Full Metal Panic! Complete Collection (Remastered) - Mania.com

Blu-ray Review

Mania Grade: A-

0 Comments | Add


Rate & Share:


Related Links:



  • Audio Rating: B+
  • Video Rating: A-
  • Packaging Rating: N/A
  • Menus Rating: B
  • Extras Rating: B
  • Age Rating: 13 and Up
  • Region: A - N. America, S. America, East Asia
  • Released By: FUNimation Entertainment, Ltd.
  • MSRP: 54.98
  • Running time: 600
  • Aspect Ratio: 1.78:1 Widescreen
  • Disc Resolution: 1080p
  • Disc Encoding: H.264/AVC
  • Series: Full Metal Panic

Full Metal Panic! Complete Collection (Remastered)

Full Metal Panic! Complete Collection (Remastered) Anime Blu-ray Review

By Chris Beveridge     September 23, 2010
Release Date: September 07, 2010

Full Metal Panic! Complete Collection (Remastered)
© FUNimation

In order to protect a highly important high school student, a powerful secret organization sends their best man who is unfortunately completely socially clueless.

What They Say
Kaname Chidori's one of the most popular girls at her high school - unfortunately, it's her growing popularity off campus she should be worrying about. Unbeknownst to Kaname, terrorists are plotting her abduction, believing she possesses the rare and coveted abilities of "the Whispered."
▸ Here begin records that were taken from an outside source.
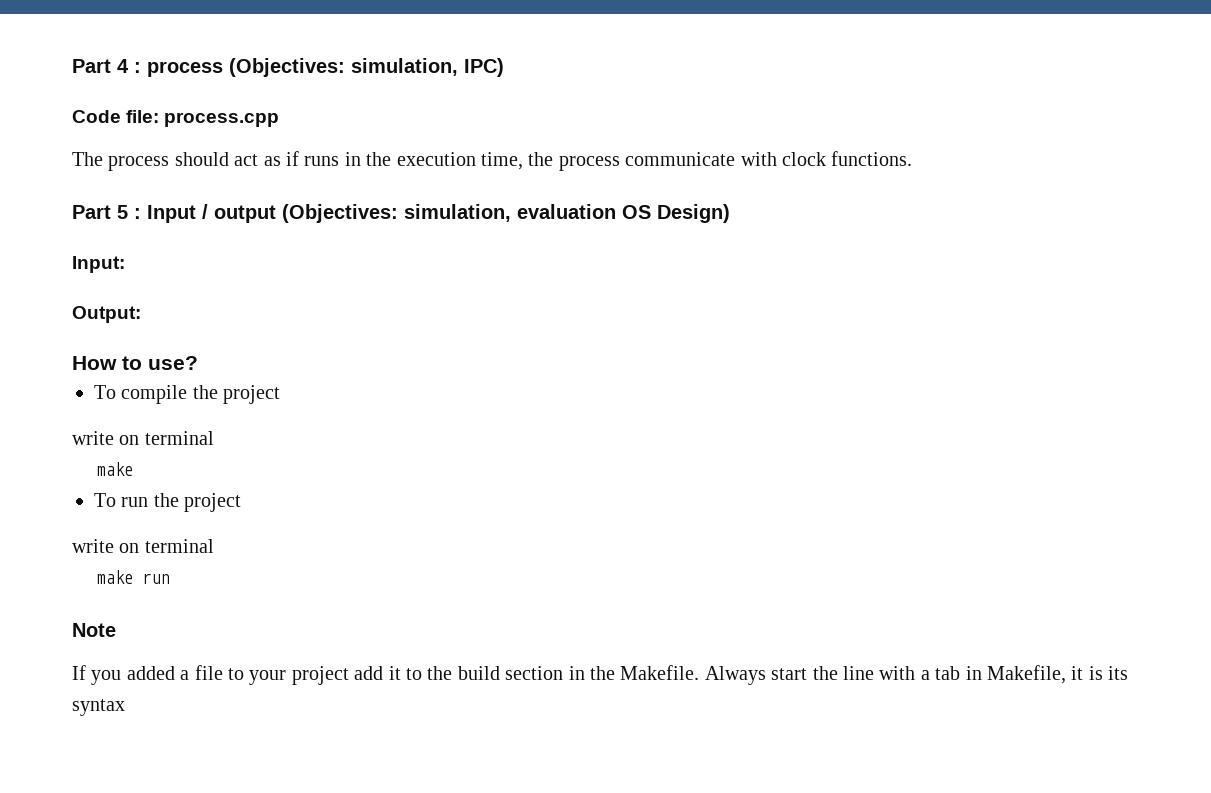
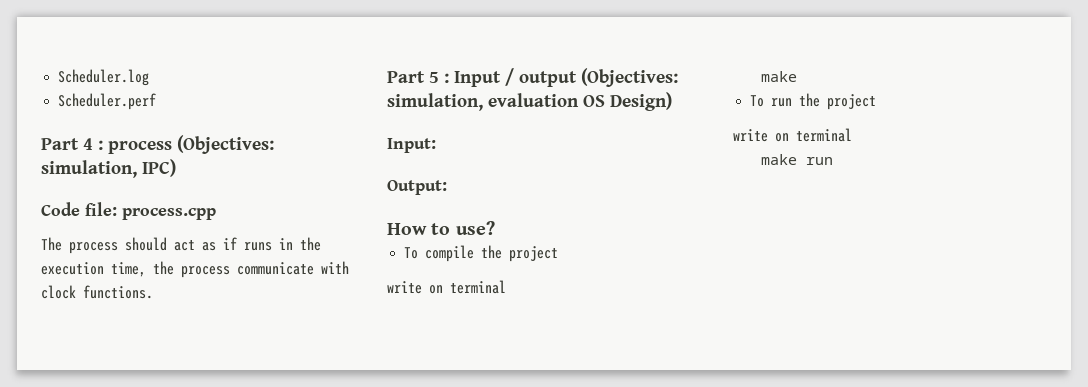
+ Scheduler.log
+ Scheduler.perf
- Note
- If you added a file to your project add it to the build section in the Makefile. Always start the line with a tab in Makefile, it is its syntax

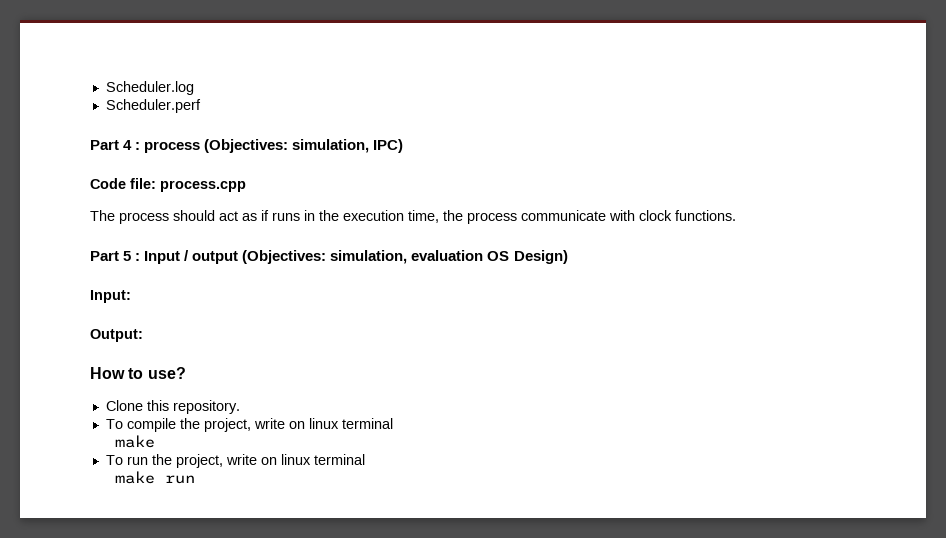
+ Clone this repository.
- To compile the project
- write on terminal
+ To compile the project, write on linux terminal
- To run the project
- write on terminal
+ To run the project, write on linux terminal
That's where Sousuke Sagara enters the picture. He's a hotshot soldier from the clandestine counter-terrorist organization known as Mithril - and he's going undercover at Kaname's school to try and keep her safe. He may be an ace in the cockpit of an Arm Slave mech, but there's no training in the world that could prepare him for the warzone of high school.

Contains episodes 1-24.

The Review!

Using the same audio as the previous editions yet in losslesss form, this release makes out pretty good but is showing the age and original intent of the materials. The original Japanese track gets a good if unexceptional stereo mix through Dolby TrueHD and it covers the bases well with a bit of directionality and some impact in the big action sequences. The English mix, which is the dub track from the ADV Films release, is much the same overall even in its 5.1 Dolby TrueHD format simply because there isn't a lot of material sent to the rear channels. The forward soundstage is like a lot of the 5.1 mixes from this time in that it's more focused on slightly louder levels and crisper placement and directionality across the forward soundstage. It's well done and there is a difference, but it's minor overall. Both tracks are good though and are essentially problem free.
Originally airing in 2002, the transfer for this TV series is presented in its original full frame aspect ratio in 1080p using the AVC codec. The series has twenty-four episodes spread across three discs, eight episodes each, using dual layered discs. The series was one that was decent on its original release but hadn't aged well and this edition uses the remastered materials from the recent Japanese release. The end result is a show that looks very, very good. Backgrounds come across in a very strong and solid way that allows it to look richer than it has before. One of the problems a lot of shows from this time period have, Gonzo shows especially, is gradients with the style of animation. The gradients here are still present, but they're definitely smoothed over a bit and they don't cause blocking or other noise related issues. It's not a perfect release, there's a bit of noise to be had at certain points, but by and large it's a very strong release and one that's worth owning and enjoying compared to past releases.
No packaging was included with these review materials.
The menu system for this release is decent and goes a bit beyond what a lot of FUNimation's menus have been like. The left side takes up about a little less than a third of the screen for the menu as it has a large metallic piece where the navigation sits. The animation from the show plays through the rest of it, unlike past menus where the navigation is just a small bit of text along the top or bottom while the clips from the show play over the whole screen. This gives it a bit more definition and personality and avoids having to let the clips do all the selling. While I don't mind clip menus, the better ones mix in actual menu elements to it in order to make it flow better and not seem quite so simple and easy. Submenus load quickly, the pop-up menu utilizes the same menu as the top level and unfortunately it doesn't read our player presets as it defaults to English with sign/song subtitles.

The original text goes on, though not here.